### Your assignment
Begin at the line with "(690, 446) none -> (122, 372) //" and return each line through the final one of the listing below, exactly as written.

### Material provided

◆ ◆ ◆

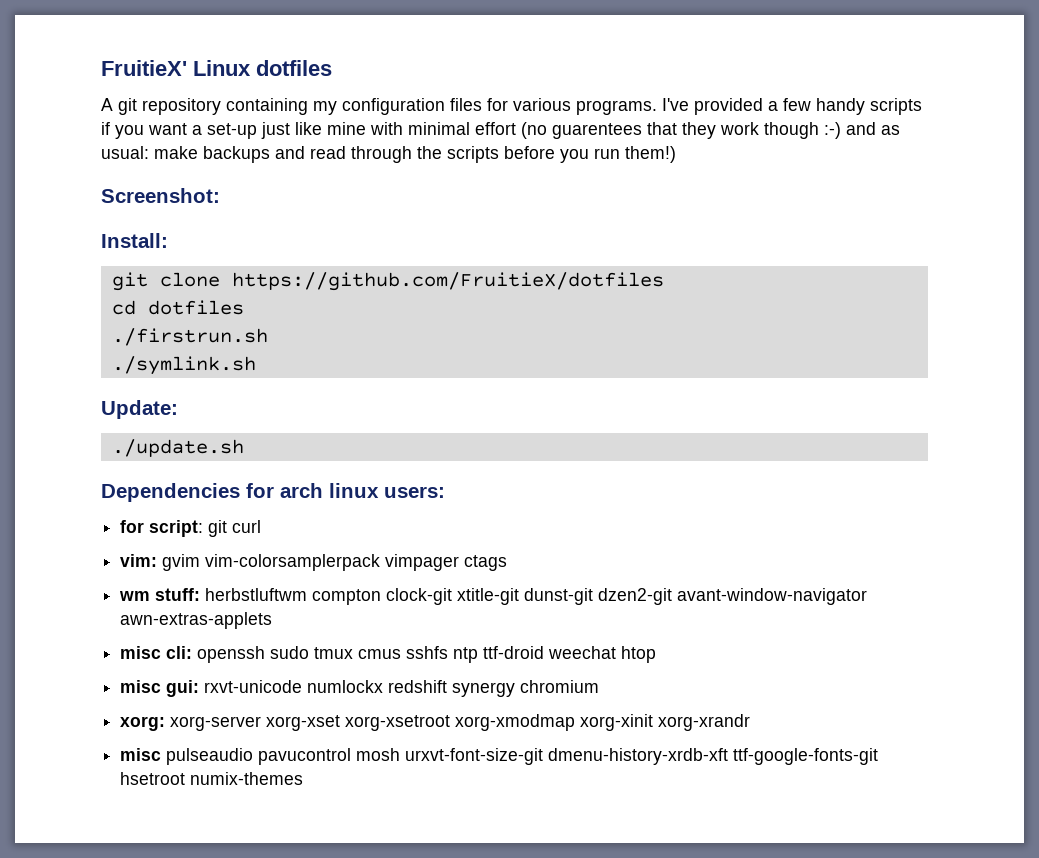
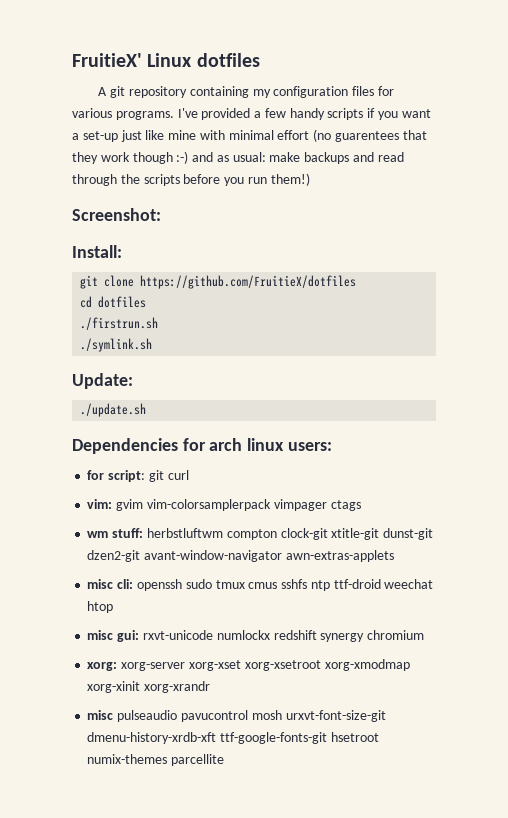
(304, 778) none -> [171,754,225,766] parcellite

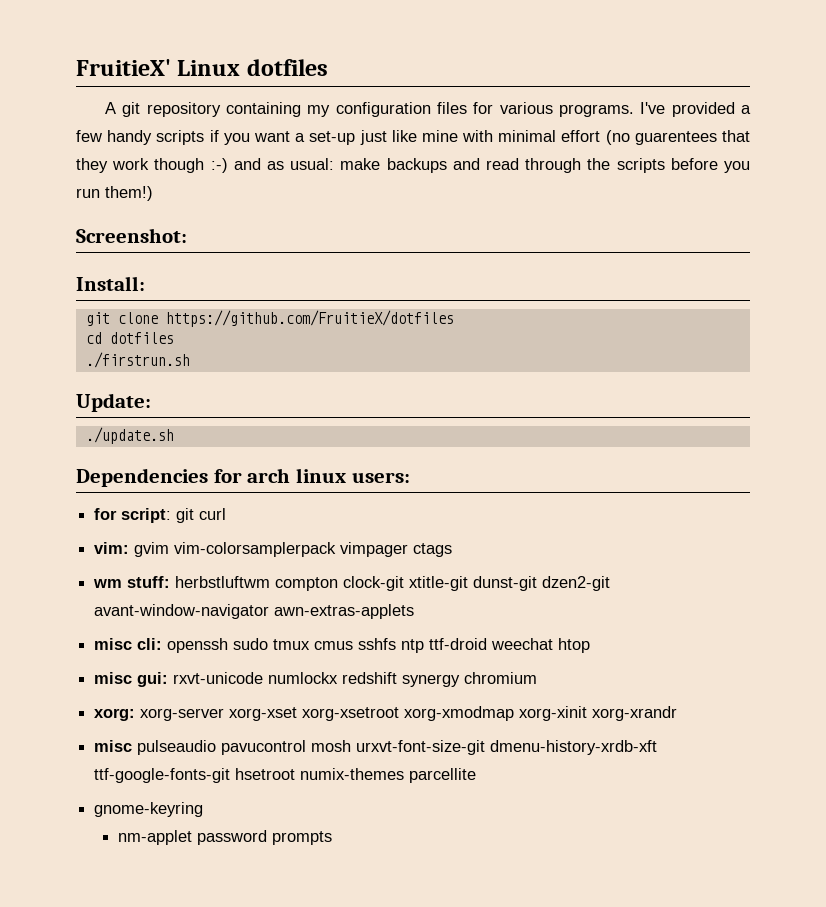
[80,338,153,352] // ./symlink.sh -> (190, 360) none
(225, 760) none -> [94,802,204,817] [118,830,333,845] // gnome-keyring // nm-applet password prompts

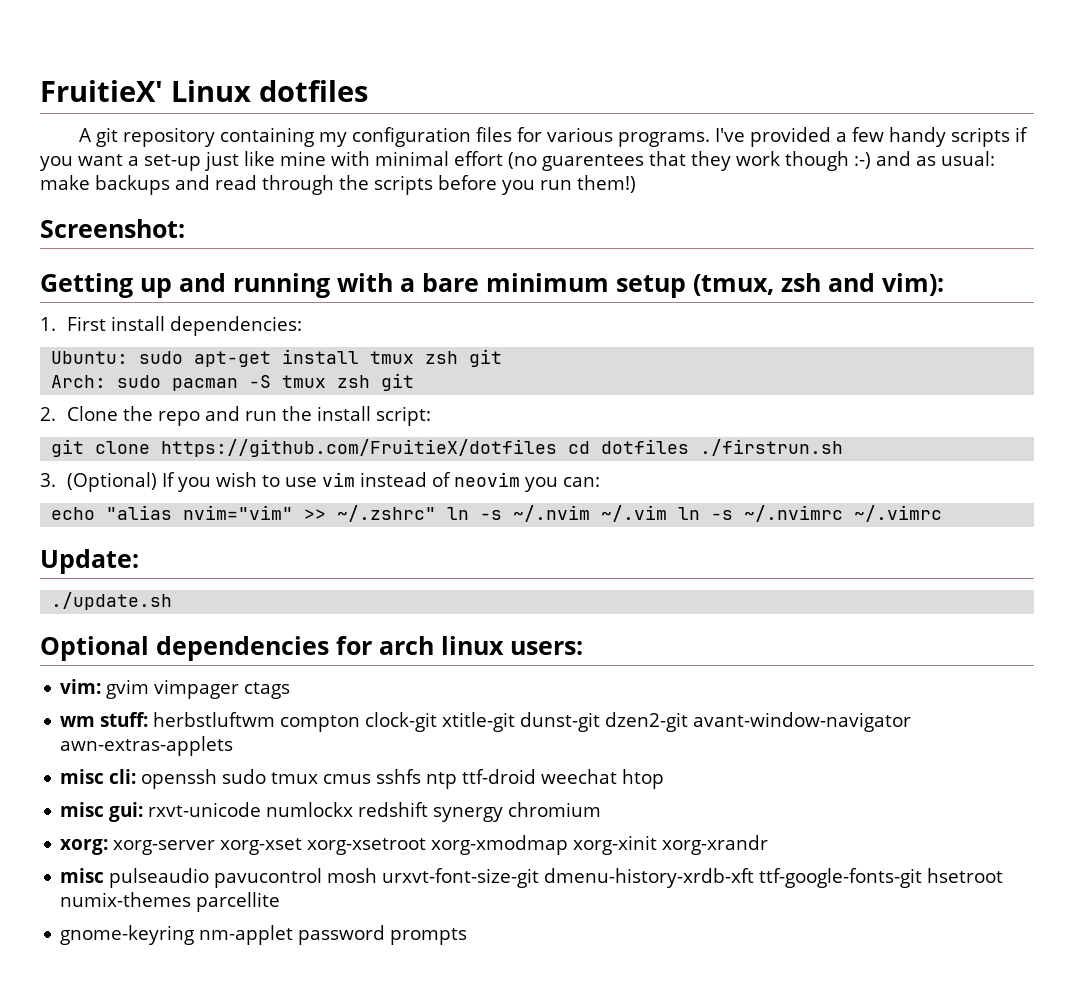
[76,276,145,291] Install: -> [40,273,944,298] [40,316,302,336] [51,349,503,367] [51,373,415,391] [40,406,431,426] Getting up and running with a bare minimum setup (tmux, zsh and vim): // 1. First install dependencies: // Ubuntu: sudo apt-get install tmux zsh git // Arch: sudo pacman -S tmux zsh git // 2. Clone the repo and run the install script:
(454, 318) // -> (558, 448) none
[85,352,190,368] // ./firstrun.sh -> [700,439,844,456] [40,472,600,492] [51,505,943,522] ./firstrun.sh // 3. (Optional) If you wish to use vim instead of neovim you can: // echo "alias nvim="vim" >> ~/.zshrc" ln -s ~/.nvim ~/.vim ln -s ~/.nvimrc ~/.vimrc
[76,468,208,487] Dependencies -> [40,636,329,661] Optional dependencies
[94,508,227,523] // for script: git curl -> (583, 648) none
[174,542,337,557] vim-colorsamplerpack -> (150, 689) none
(204, 809) // -> (195, 935) none

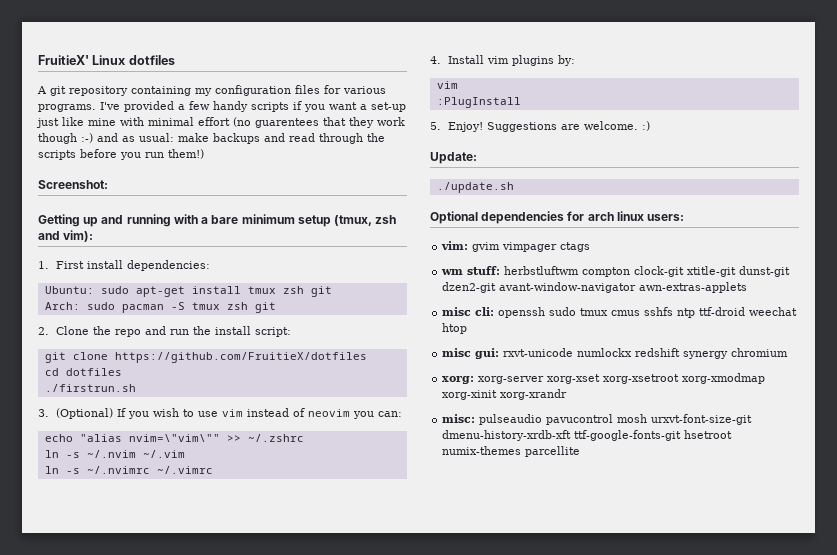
(558, 448) none -> (367, 357) //
(690, 446) none -> (122, 372) //
[183,505,437,522] nvim="vim" >> ~/.zshrc" -> [128,434,304,442] nvim=\"vim\"" >> ~/.zshrc //
(668, 513) none -> (185, 454) //
(943, 513) none -> [430,55,576,66] [436,81,458,89] [436,97,521,108] [430,121,651,132] // 4. Install vim plugins by: // vim // :PlugInstall // 5. Enjoy! Suggestions are welcome. :)
[60,868,105,883] misc -> [442,414,476,423] misc:
[60,925,468,945] // gnome-keyring nm-applet password prompts -> (581, 451) none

◆ ◆ ◆

### Result of the exercise
(690, 446) none -> (122, 372) //
[183,505,437,522] nvim="vim" >> ~/.zshrc" -> [128,434,304,442] nvim=\"vim\"" >> ~/.zshrc //
(668, 513) none -> (185, 454) //
(943, 513) none -> [430,55,576,66] [436,81,458,89] [436,97,521,108] [430,121,651,132] // 4. Install vim plugins by: // vim // :PlugInstall // 5. Enjoy! Suggestions are welcome. :)
[60,868,105,883] misc -> [442,414,476,423] misc:
[60,925,468,945] // gnome-keyring nm-applet password prompts -> (581, 451) none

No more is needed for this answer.